Dieser Sommer könnte ein idealer Zeitpunkt sein, um mit der Mottenbeobachtung zu beginnen. Die lange Zeit unterschätzten Mitglieder der Lepidoptera (Schmetterlinge) kommen während der Nationalen Mottenwoche vom 21. bis 29. Juli 2018 zu ihrem Recht. Eines der Ziele dieser jährlichen Veranstaltung ist es, so die Organisatoren, „das Verständnis und die Freude an Motten zu fördern“ – und diesen nachtaktiven Kreaturen endlich einen wohlverdienten „Tag“ in der Sonne zu geben.

Wie man Motten anlockt und pflegt

Sie brauchen nicht viel Platz, um eine erstaunliche Vielfalt von Motten in Ihren Garten zu locken. Hier sind ein paar Tipps:

Pflanzen Sie Larvenfutter. Die vielleicht wichtigste Maßnahme, um Motten anzulocken und zu pflegen, ist die Bereitstellung von Wirtspflanzen für die Raupen der Insekten.
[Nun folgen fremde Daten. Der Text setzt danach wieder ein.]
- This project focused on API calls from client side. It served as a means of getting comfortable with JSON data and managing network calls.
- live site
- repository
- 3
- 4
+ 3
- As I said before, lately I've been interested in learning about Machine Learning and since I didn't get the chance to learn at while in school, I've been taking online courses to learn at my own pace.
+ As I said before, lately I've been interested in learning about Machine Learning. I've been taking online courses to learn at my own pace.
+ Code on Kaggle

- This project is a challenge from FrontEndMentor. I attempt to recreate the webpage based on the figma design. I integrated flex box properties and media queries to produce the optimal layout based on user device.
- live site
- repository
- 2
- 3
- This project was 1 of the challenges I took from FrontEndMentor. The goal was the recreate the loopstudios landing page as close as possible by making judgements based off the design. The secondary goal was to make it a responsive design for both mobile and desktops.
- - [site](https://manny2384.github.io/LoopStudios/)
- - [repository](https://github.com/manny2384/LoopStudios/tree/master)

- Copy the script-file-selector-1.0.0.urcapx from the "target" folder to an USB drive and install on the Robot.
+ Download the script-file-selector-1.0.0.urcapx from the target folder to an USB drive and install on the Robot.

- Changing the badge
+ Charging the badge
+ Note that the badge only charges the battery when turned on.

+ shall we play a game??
Einige Arten sind sehr wählerisch und ernähren sich nur von einer Pflanzenfamilie oder sogar nur von einer einzigen Pflanzenart. Die Raupen der Sphinxfalter benötigen zum Beispiel Schneebeere, Goldregen oder Heidelbeere.

Gewinnen Sie heimischen Nektar. Wenn Sie blühende Pflanzen für Nektar in Betracht ziehen, suchen Sie nach solchen mit langen Röhrenblüten. Nachtblühende Pflanzen sind für einige Mottenarten wichtig. Achten Sie darauf, dass Sie eine Vielfalt von Pflanzen anbauen, damit Ihr Garten vom Frühjahr bis zum Herbst durchgehend blüht.

Sein Sie ein fauler Gärtner. Lassen Sie im Herbst das Laub auf dem Boden liegen und die tote Vegetation stehen. Beides bietet Motteneiern, Raupen, Kokons und ausgewachsenen Tieren im Winter Unterschlupf. Wenn Sie aufräumen müssen, bringen Sie Laub und anderes abgestorbenes Pflanzenmaterial in eine ungenutzte Ecke Ihres Gartens oder Blumenbeetes, anstatt es einzusacken oder zu zerkleinern.

Schaffen Sie Verstecke. Baumstümpfe, Baumstümpfe, gefallenes Totholz und Reisighaufen sind ideale Orte für Motten, um zu überwintern, Schutz vor Regen zu suchen und ihre Kokons aufzuhängen.

Verzichten Sie auf Pestizide. Insektizide töten Motten direkt, während Herbizide Wirts- und Nektarpflanzen, die die Insekten zum Überleben brauchen, abtöten oder verunreinigen.

Schalten Sie das Licht aus. Schalten Sie nachts unnötige Außenlampen aus. Motten, die von Lichtstrahlen gefangen werden, verschwenden wertvolle Zeit, die sie mit der Nahrungssuche oder der Suche nach Partnern verbringen könnten.

Kelly Brenner ist Naturforscherin in Seattle.